1Department of Bacteriology and Food Safety, Surveillance and Risk Group, Animal Health and Veterinary Laboratories Agency, Woodham Lane, New Haw, Addlestone, Surrey KT15 3NB, UK
2Australia-Indonesia Partnership for Emerging Infectious Diseases, Ministry of Agriculture, Jakarta 12550, Indonesia
3Epidemiology, Surveillance and Risk Group, Animal Health and Veterinary Laboratories Agency, Woodham Lane, New Haw, Addlestone, Surrey KT15 3NB, UK

Received 21 October 2013; Accepted 20 November 2013

Academic Editors: R. Gamble, M. H. Kogut, and T. Niewold

Copyright © 2013 A. Wales et al. This is an open access article distributed under the Creative Commons Attribution License, which permits unrestricted use, distribution, and reproduction in any medium, provided the original work is properly cited.

Abstract

To examine patterns of Salmonella herd infections in units linked by common sources of pigs, the study examined pooled pen faeces samples from 161 nursery and finishing units in a UK integrated pig enterprise. An epidemiological questionnaire was also completed by investigators for each farm.
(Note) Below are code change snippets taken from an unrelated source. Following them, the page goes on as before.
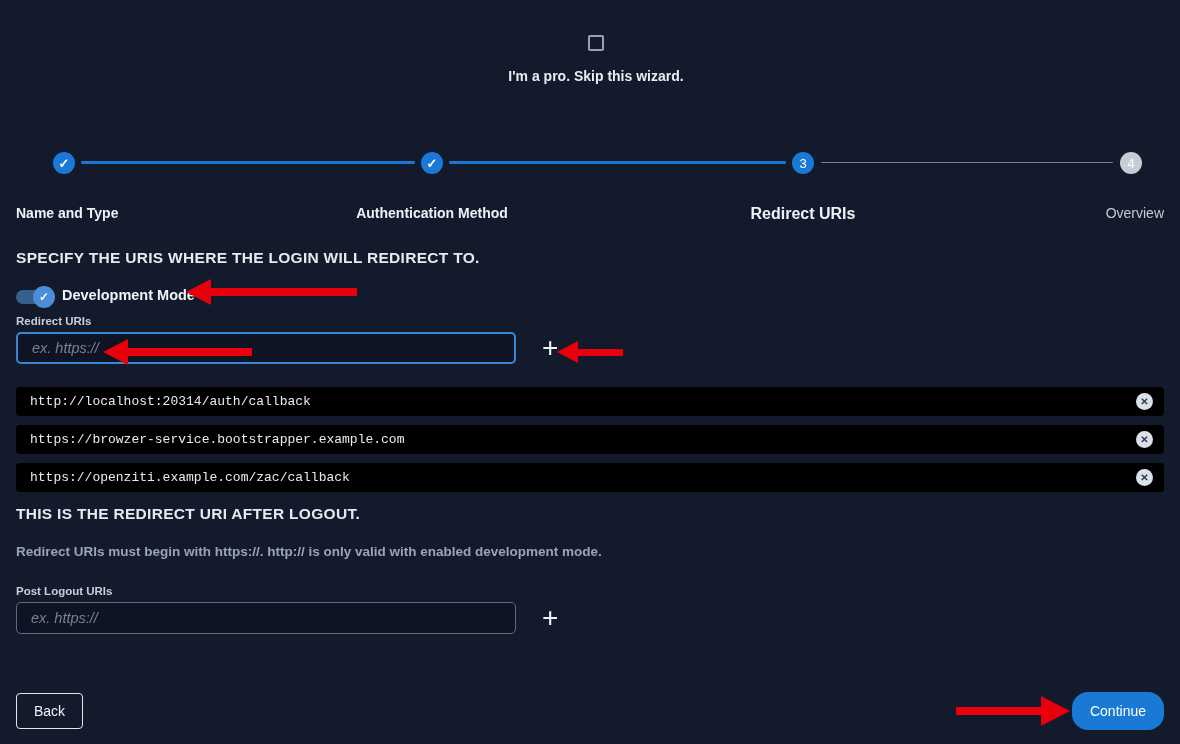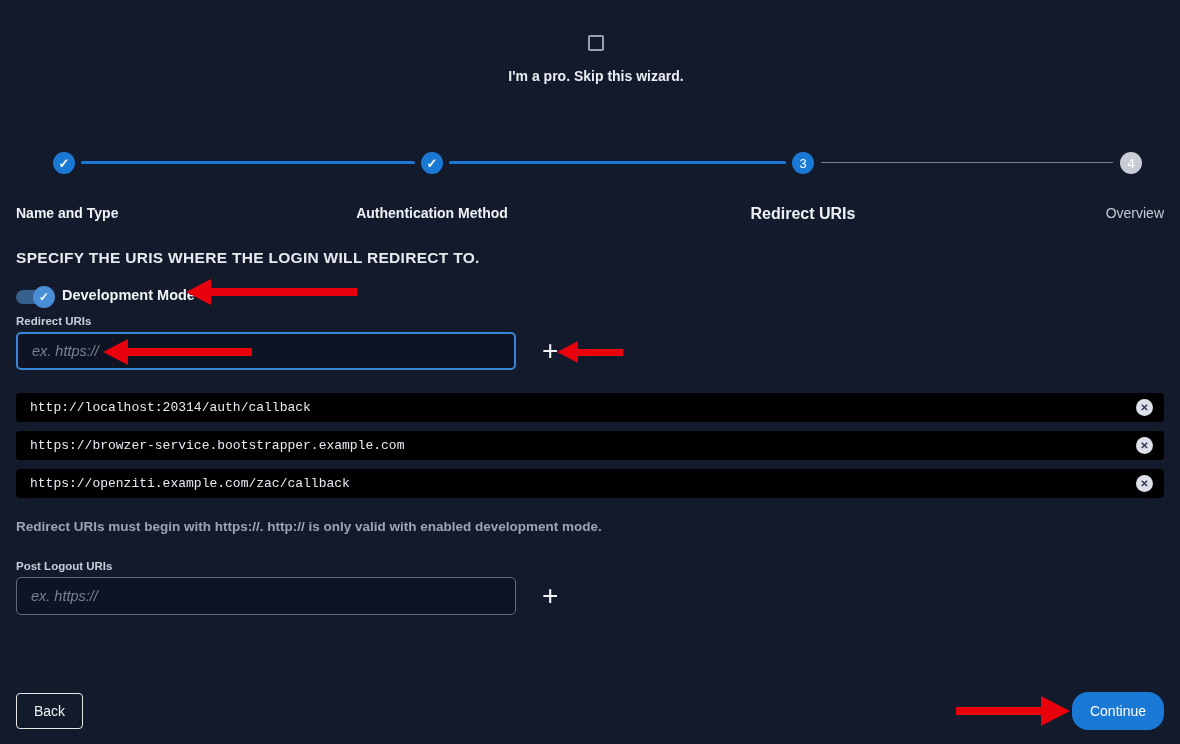"ex. https://" .text-input { height: 38px -> 32px }
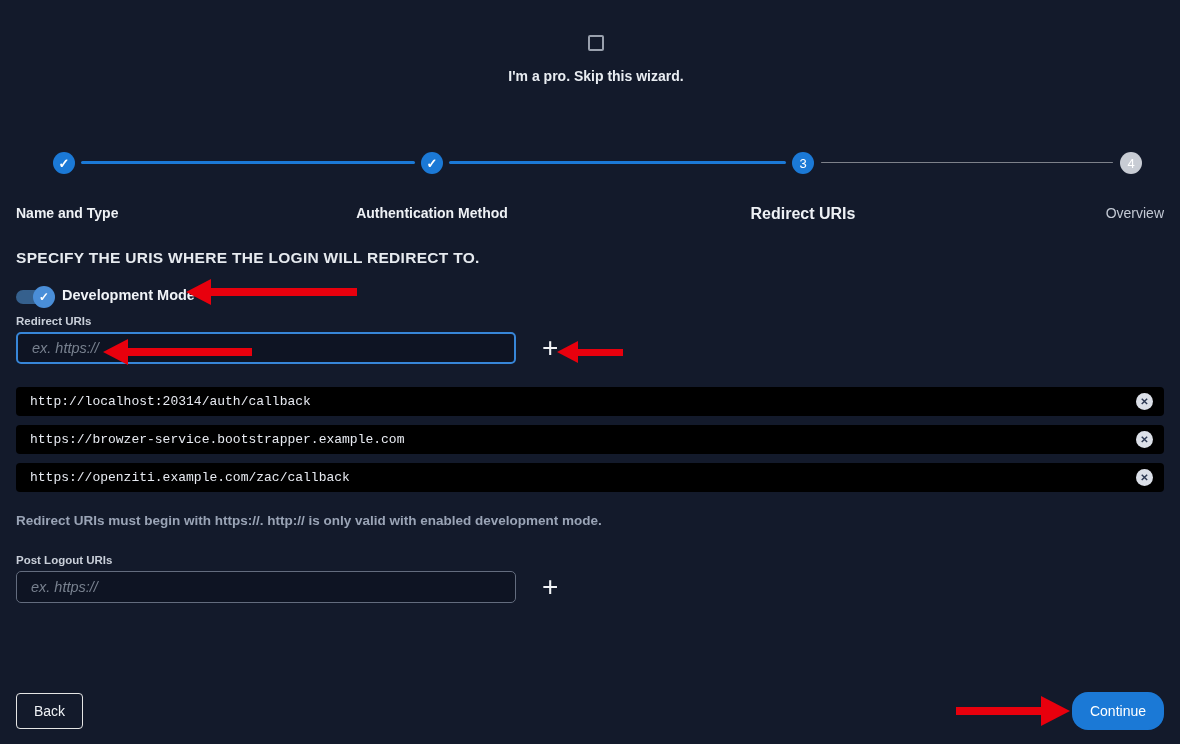"THIS IS THE REDIRECT URI" div.section-heading { html: none -> <div>THIS IS THE REDIRECT URI AFTER LOGOUT.</div> }
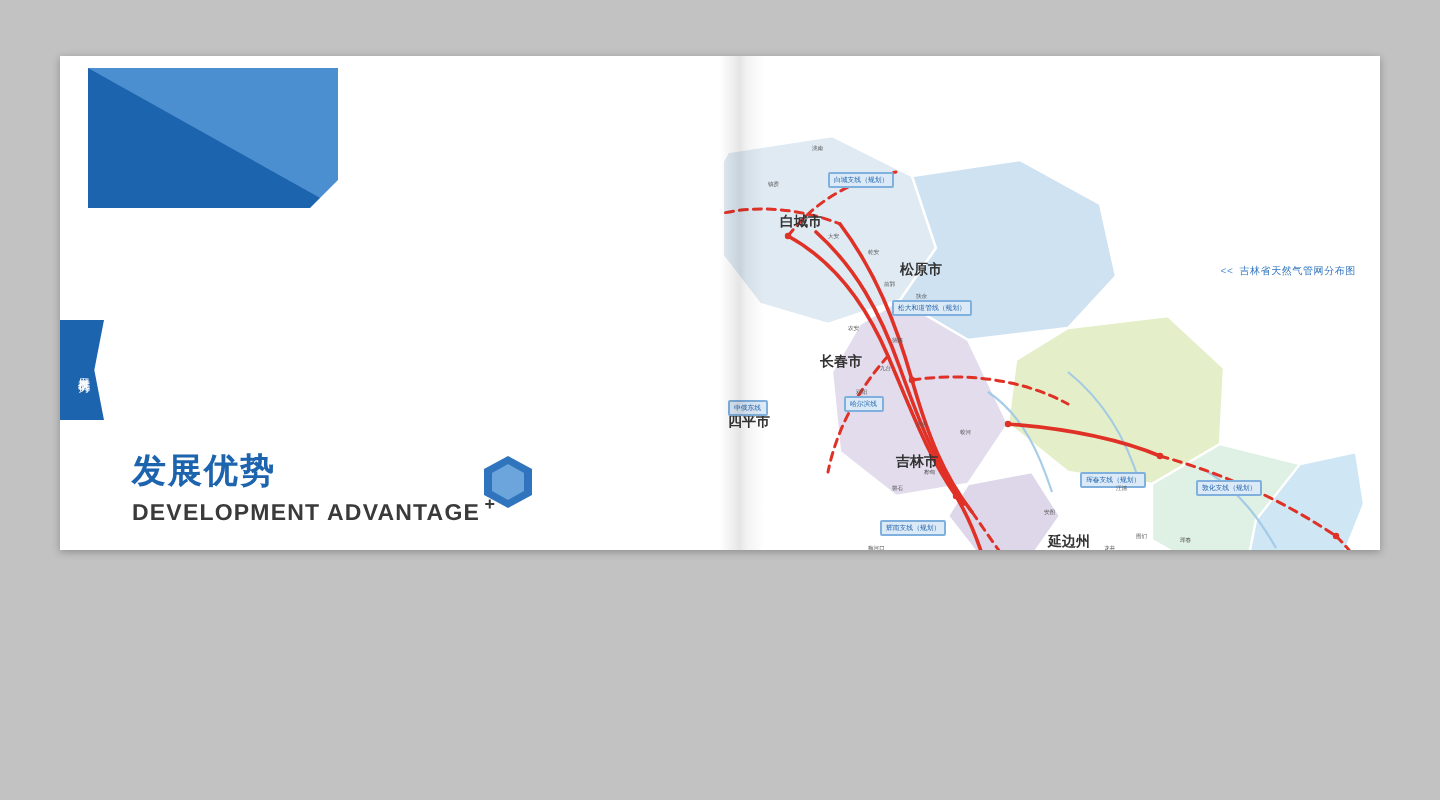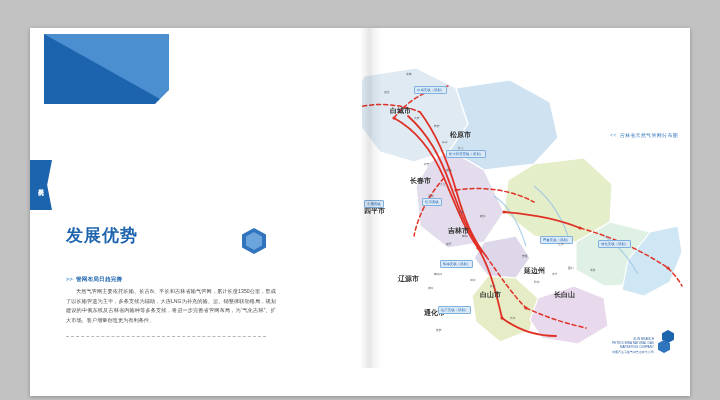"发展优势" .spread { height: 368px -> 247px }
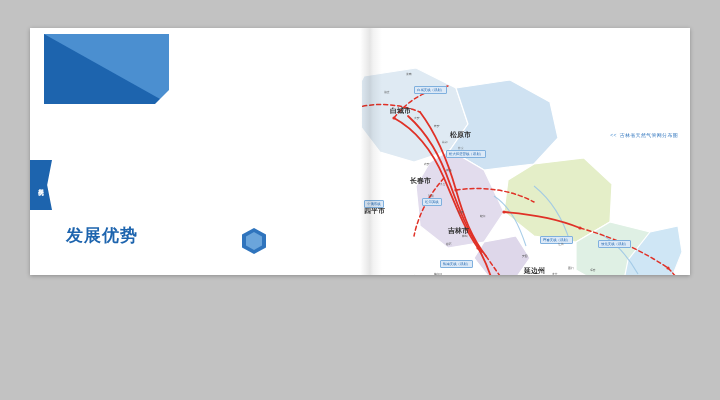"DEVELOPMENT ADVANTAGE" p.title-en { html: none -> <p> <span>DEVELOPMENT ADVANTAGE</span><span>+</span> </p> }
Salmonella was isolated from 630 (19.5%) of the samples: S. Typhimurium was found in 387 (12%) and S. Derby in 157 (4.9%) samples; 111 units yielded at least one sample containing Salmonella. The proportion of Salmonella-positive samples from positive farms ranged from 5% to 95%. In a univariable risk factor analysis, increasing length of time as a pig farm was positively associated with the detection of Salmonella in a herd. Larger farms (>500 pigs) were significantly more likely to be positive for S. Typhimurium than smaller farms. There was an association between Salmonella serovars isolated in the present study and those subsequently isolated in breeding herds linked to the integration.